Industry representatives and public-health advocates testified in favor of H1392/S853, bills to increase the administrative reimbursement MassHealth provides to providers for administering vaccines, saying higher fees would encourage providers to deliver vaccines and improve coverage among Medicaid enrollees.
Jim DeMay of CSL Securus, a biotechnology company with a research facility in Waltham, told the committee Medicaid's 2012 administrative fee ($20.45) lags behind Medicare and the federal regional maximum and is out-of-step with private insurance. "Medicare Part B provides $30 administrative fee for a flu or a COVID shot," DeMay said, and cited CDC data showing low influenza uptake among Medicaid beneficiaries compared with Medicare.

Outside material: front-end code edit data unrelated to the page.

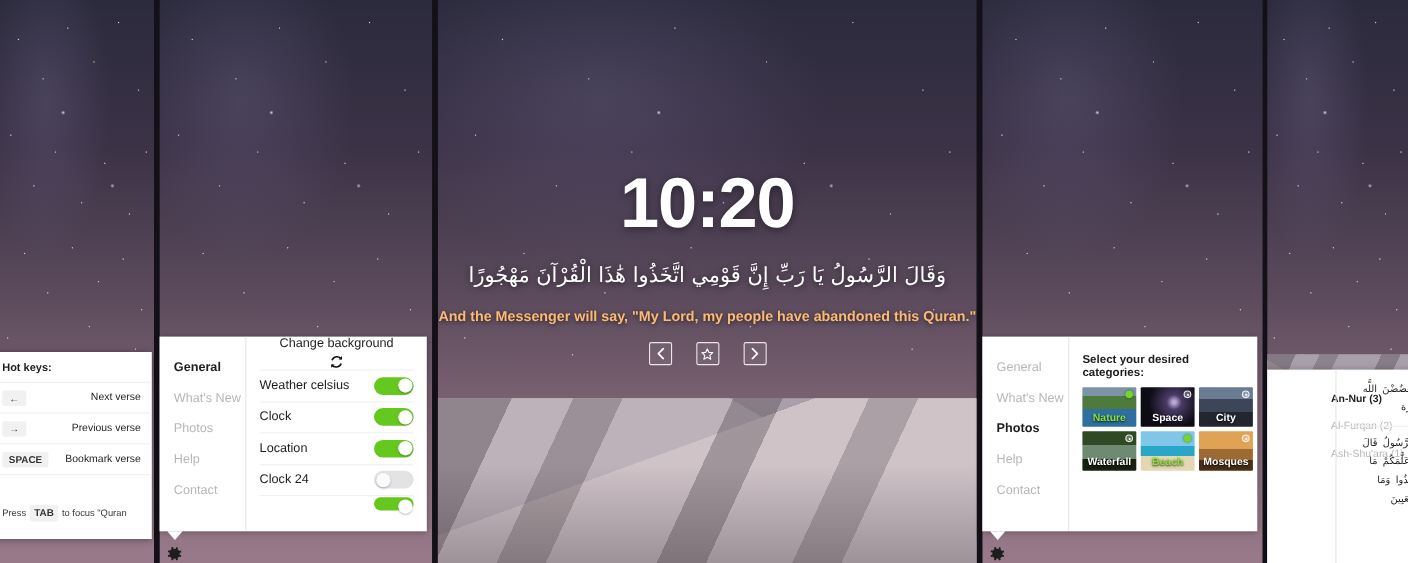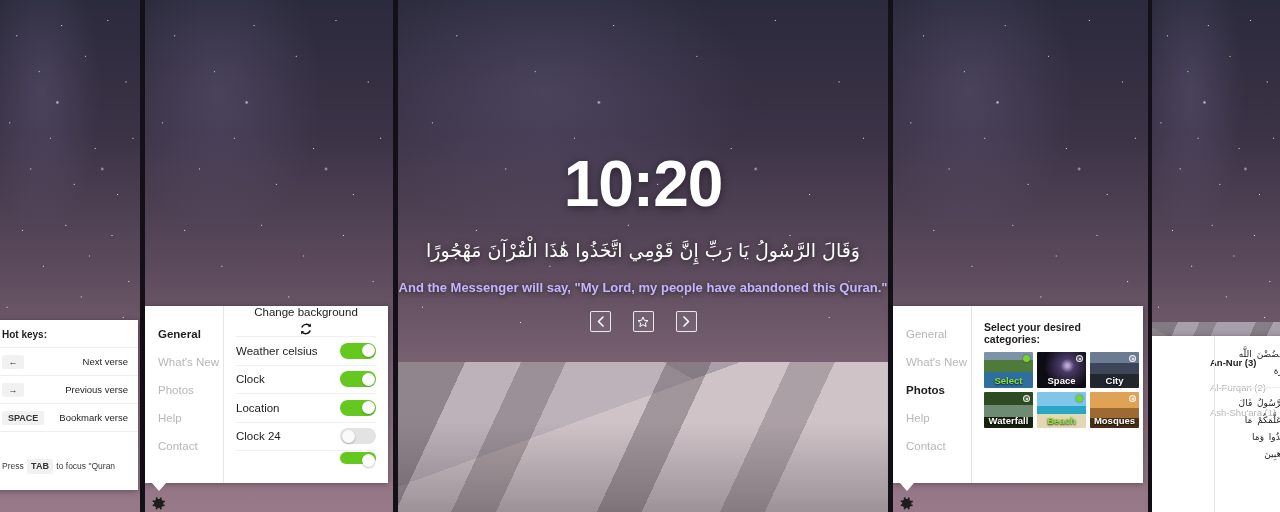--- a/index.html
+++ b/index.html
@@ -185,7 +185,7 @@
     text-shadow: 0 1px 6px rgba(0,0,0,.6); margin-top: 18px; padding: 0 16px;
   }
   .trans {
-    font-size: 13px; font-weight: bold; color: #c4b5fd; margin-top: 14px;
+    font-size: 13px; font-weight: bold; color: #fdba74; margin-top: 14px;
     text-shadow: 0 1px 5px rgba(0,0,0,.65);
   }
   .navbtns { margin-top: 16px; display: flex; justify-content: center; gap: 22px; }

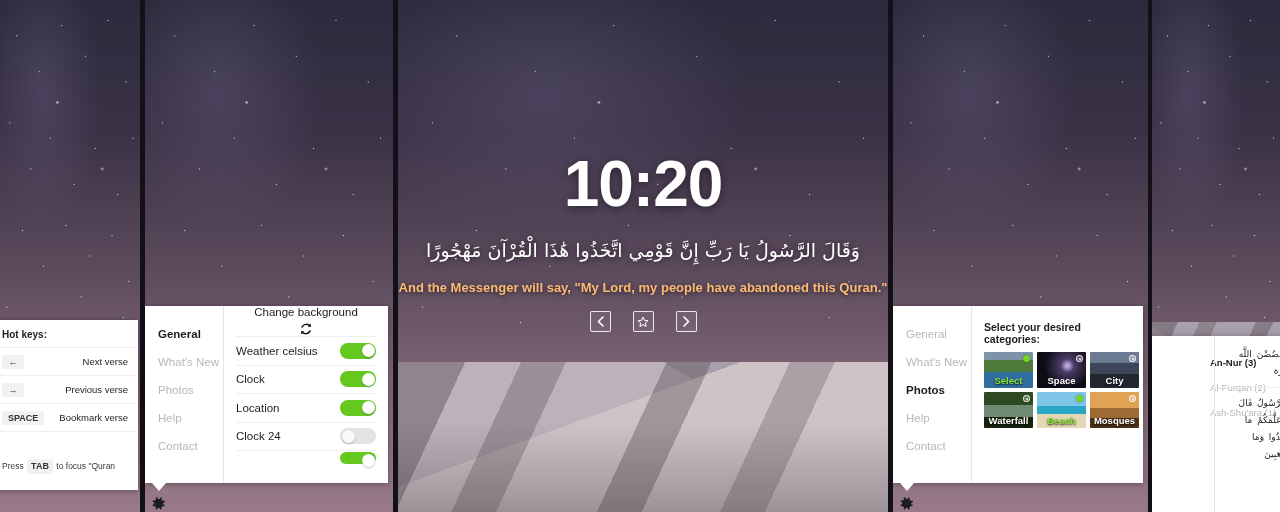--- a/index.html
+++ b/index.html
@@ -346,7 +346,7 @@
       <div class="ph-grid">
         <div class="thumb bg-nature sel">
           <span class="dot on"></span>
-          <span class="lbl">Select</span>
+          <span class="lbl">Nature</span>
         </div>
         <div class="thumb bg-space">
           <span class="dot off"></span>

Katie Blair of Massachusetts Families for Vaccines argued low reimbursement and administrative burden have prompted providers to stop offering vaccinations to Medicaid patients, creating inequities in access. "We are losing vaccinators as providers choose not to participate in vaccination programs because of the administrative burden and low reimbursement rates," she said.
Witnesses said the federal government will pay 50% of any increase to the administrative fee up to the regional maximum, reducing state fiscal exposure. Supporters argued higher reimbursement is an investment that will reduce preventable disease and downstream health-care costs.
Why it matters: Witnesses framed the change as a pragmatic, evidence-backed tactic to raise vaccination rates in populations with low uptake and to keep providers participating in immunization programs.
Next steps: Proponents asked the committee to advance the bills and noted prior-year Medicaid reimbursement lags as the primary obstacle. The committee did not vote at the hearing.
Ending: Supporters said increasing the administrative fee is a targeted tool to preserve vaccinators and improve preventive care among MassHealth enrollees.